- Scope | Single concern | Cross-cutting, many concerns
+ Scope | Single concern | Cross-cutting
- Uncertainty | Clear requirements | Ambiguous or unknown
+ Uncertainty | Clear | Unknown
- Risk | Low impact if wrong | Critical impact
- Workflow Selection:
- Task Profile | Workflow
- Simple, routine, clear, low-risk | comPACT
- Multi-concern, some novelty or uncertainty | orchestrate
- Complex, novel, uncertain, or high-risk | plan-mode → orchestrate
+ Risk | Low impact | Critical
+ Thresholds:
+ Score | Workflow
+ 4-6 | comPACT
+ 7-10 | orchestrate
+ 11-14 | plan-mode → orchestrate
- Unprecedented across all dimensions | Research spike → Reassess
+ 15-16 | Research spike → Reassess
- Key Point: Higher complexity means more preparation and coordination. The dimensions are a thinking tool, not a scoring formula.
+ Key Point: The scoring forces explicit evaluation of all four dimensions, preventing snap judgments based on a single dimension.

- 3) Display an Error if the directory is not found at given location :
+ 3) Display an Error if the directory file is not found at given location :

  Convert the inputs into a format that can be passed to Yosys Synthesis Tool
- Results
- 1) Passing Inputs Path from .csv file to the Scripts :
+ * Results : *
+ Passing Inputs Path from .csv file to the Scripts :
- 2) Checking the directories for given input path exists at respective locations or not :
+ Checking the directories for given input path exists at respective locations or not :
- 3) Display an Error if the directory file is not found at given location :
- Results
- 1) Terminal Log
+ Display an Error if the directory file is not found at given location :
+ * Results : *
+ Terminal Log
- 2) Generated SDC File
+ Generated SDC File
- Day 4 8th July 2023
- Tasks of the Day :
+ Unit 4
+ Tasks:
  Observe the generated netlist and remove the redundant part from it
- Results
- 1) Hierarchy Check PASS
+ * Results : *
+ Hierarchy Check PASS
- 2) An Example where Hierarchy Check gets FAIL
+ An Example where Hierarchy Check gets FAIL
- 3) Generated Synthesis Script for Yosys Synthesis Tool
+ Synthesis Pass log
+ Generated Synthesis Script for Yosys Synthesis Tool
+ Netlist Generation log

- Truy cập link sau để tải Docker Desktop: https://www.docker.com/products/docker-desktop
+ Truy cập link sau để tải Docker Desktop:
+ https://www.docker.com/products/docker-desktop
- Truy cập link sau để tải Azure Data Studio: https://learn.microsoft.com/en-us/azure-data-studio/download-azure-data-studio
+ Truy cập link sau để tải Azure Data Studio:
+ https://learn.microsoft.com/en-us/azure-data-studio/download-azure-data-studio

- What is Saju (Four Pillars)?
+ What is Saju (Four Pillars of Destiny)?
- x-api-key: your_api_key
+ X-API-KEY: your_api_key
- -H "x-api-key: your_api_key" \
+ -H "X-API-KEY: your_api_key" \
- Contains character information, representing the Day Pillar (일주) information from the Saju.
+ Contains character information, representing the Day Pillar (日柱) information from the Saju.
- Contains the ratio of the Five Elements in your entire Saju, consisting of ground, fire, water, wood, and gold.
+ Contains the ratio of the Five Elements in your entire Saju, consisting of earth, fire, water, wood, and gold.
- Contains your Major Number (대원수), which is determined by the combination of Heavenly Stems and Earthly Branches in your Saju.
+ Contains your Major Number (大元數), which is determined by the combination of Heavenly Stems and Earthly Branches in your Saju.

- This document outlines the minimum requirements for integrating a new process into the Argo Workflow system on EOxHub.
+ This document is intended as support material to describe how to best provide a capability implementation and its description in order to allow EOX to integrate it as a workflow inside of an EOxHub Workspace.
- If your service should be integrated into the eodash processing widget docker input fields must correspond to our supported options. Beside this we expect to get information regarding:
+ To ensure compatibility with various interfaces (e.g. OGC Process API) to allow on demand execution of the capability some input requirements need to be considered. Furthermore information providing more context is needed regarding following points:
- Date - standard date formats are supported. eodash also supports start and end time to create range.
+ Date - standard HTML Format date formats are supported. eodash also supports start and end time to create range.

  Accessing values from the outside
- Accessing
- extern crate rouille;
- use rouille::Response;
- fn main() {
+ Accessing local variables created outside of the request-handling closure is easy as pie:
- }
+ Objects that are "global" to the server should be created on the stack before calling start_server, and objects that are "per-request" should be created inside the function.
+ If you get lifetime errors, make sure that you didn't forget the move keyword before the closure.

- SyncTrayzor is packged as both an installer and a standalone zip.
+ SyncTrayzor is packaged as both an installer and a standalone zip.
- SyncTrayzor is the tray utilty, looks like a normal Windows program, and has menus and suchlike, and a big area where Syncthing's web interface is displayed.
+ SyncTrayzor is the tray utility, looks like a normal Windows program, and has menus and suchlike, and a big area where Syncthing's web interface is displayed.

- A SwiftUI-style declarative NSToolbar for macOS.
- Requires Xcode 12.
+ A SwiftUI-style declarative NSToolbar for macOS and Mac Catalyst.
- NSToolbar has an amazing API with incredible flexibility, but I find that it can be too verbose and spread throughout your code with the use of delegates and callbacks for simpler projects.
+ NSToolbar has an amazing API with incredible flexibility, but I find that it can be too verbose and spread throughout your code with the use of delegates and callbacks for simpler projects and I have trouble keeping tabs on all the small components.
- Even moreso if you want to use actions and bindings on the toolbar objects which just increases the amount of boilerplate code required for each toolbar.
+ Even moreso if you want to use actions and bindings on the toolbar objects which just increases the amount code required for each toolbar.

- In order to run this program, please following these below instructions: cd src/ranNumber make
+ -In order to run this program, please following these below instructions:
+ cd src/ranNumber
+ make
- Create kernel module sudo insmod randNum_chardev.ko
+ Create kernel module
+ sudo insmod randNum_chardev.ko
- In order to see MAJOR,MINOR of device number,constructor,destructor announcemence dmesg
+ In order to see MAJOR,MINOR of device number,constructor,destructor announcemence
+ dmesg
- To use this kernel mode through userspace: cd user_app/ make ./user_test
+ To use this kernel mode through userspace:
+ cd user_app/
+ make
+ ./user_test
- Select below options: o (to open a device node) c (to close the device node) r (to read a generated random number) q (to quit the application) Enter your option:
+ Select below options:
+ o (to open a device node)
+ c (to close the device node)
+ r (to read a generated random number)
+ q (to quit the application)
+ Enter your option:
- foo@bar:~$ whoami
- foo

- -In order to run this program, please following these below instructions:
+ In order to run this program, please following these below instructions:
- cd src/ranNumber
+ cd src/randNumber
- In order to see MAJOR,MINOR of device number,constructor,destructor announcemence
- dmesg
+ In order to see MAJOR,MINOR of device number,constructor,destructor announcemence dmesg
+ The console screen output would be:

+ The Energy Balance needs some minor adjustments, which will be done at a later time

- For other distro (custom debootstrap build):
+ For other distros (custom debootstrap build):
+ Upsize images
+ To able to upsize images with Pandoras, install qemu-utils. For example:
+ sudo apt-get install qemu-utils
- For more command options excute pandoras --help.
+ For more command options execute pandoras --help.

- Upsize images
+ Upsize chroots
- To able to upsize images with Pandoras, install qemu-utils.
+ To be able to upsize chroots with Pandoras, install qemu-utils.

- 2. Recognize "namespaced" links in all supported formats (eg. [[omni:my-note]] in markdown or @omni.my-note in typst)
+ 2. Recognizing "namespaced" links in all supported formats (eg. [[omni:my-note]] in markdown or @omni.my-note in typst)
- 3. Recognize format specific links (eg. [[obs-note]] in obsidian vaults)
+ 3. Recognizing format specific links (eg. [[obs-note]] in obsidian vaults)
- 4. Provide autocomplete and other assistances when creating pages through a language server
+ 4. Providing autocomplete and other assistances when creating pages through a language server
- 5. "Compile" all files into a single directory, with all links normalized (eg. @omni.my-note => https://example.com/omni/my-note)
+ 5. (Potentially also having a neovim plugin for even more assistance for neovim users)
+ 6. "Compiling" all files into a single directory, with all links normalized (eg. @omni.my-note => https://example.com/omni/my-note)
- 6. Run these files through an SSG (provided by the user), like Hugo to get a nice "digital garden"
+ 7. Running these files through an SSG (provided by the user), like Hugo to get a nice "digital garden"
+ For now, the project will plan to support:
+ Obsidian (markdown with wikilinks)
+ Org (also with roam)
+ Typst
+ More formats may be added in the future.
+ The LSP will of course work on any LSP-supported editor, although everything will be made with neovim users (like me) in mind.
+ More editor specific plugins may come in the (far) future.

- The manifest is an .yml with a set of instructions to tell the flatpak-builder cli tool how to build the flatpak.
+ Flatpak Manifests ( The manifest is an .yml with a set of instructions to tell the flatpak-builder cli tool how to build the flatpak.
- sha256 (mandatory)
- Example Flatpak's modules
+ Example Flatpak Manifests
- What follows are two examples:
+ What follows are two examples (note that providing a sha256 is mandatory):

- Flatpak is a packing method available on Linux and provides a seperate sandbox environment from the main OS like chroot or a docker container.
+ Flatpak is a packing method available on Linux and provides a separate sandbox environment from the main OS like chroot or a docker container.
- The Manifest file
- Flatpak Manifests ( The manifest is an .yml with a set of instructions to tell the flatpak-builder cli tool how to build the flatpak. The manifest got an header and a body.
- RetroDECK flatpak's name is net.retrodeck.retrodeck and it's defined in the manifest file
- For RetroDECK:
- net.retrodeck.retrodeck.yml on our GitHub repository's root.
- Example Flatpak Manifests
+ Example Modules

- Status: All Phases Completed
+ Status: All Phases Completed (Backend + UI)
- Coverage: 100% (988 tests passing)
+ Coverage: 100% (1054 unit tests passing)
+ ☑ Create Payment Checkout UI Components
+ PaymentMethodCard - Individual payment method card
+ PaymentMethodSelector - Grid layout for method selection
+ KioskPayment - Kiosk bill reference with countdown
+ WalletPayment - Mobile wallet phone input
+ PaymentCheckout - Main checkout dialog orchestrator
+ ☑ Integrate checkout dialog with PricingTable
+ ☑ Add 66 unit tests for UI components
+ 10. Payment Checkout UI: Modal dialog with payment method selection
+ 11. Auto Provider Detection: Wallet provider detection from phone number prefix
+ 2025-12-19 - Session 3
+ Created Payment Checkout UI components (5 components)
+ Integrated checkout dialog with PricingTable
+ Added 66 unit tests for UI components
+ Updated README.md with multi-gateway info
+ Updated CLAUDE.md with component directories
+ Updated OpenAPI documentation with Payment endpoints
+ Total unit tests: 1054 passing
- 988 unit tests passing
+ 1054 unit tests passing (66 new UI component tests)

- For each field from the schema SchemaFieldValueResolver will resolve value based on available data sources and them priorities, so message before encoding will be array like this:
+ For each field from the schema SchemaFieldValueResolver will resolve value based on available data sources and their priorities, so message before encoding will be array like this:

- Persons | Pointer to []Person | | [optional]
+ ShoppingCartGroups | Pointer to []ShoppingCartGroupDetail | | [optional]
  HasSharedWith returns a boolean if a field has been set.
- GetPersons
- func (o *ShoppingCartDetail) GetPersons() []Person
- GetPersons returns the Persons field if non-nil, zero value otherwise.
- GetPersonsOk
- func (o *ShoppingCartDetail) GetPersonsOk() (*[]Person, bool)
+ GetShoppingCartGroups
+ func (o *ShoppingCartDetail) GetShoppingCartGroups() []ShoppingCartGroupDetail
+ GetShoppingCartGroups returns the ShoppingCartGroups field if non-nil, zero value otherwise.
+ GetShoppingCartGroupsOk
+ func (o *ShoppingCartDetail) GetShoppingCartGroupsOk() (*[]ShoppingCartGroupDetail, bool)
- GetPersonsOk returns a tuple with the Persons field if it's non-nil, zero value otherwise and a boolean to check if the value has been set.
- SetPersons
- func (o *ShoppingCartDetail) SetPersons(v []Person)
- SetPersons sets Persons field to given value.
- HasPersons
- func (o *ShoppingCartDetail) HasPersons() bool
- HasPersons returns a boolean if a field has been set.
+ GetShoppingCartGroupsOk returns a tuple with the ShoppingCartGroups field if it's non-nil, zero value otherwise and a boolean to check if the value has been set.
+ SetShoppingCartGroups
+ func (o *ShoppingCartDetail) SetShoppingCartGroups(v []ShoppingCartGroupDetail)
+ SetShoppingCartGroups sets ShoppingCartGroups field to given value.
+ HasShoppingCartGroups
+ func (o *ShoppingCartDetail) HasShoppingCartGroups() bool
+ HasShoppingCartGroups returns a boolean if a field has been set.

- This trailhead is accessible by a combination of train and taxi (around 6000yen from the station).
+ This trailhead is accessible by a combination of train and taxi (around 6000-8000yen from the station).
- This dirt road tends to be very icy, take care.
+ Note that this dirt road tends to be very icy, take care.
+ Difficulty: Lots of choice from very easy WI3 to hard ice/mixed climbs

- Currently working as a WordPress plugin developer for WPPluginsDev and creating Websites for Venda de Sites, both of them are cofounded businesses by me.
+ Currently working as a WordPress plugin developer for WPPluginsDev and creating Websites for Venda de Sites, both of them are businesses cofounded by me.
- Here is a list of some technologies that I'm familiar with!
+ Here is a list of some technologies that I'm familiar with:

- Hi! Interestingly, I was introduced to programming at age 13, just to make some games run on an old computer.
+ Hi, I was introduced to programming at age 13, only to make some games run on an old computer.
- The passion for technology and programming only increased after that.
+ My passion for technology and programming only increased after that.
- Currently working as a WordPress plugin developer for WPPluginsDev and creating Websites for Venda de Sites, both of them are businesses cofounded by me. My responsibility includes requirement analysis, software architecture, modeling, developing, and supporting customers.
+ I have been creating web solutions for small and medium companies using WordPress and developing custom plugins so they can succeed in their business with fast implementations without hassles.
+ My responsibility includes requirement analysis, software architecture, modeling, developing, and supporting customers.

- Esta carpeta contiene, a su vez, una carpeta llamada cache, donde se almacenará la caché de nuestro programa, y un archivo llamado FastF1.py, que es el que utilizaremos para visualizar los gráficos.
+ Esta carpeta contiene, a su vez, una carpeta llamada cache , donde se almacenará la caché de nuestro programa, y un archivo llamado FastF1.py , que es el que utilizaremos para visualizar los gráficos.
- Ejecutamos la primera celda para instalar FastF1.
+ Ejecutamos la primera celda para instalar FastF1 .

───

Where a line above contains the word "installer", copy that line.

• [ANSWER FOR THIS EXERCISE]
- SyncTrayzor is packged as both an installer and a standalone zip.
+ SyncTrayzor is packaged as both an installer and a standalone zip.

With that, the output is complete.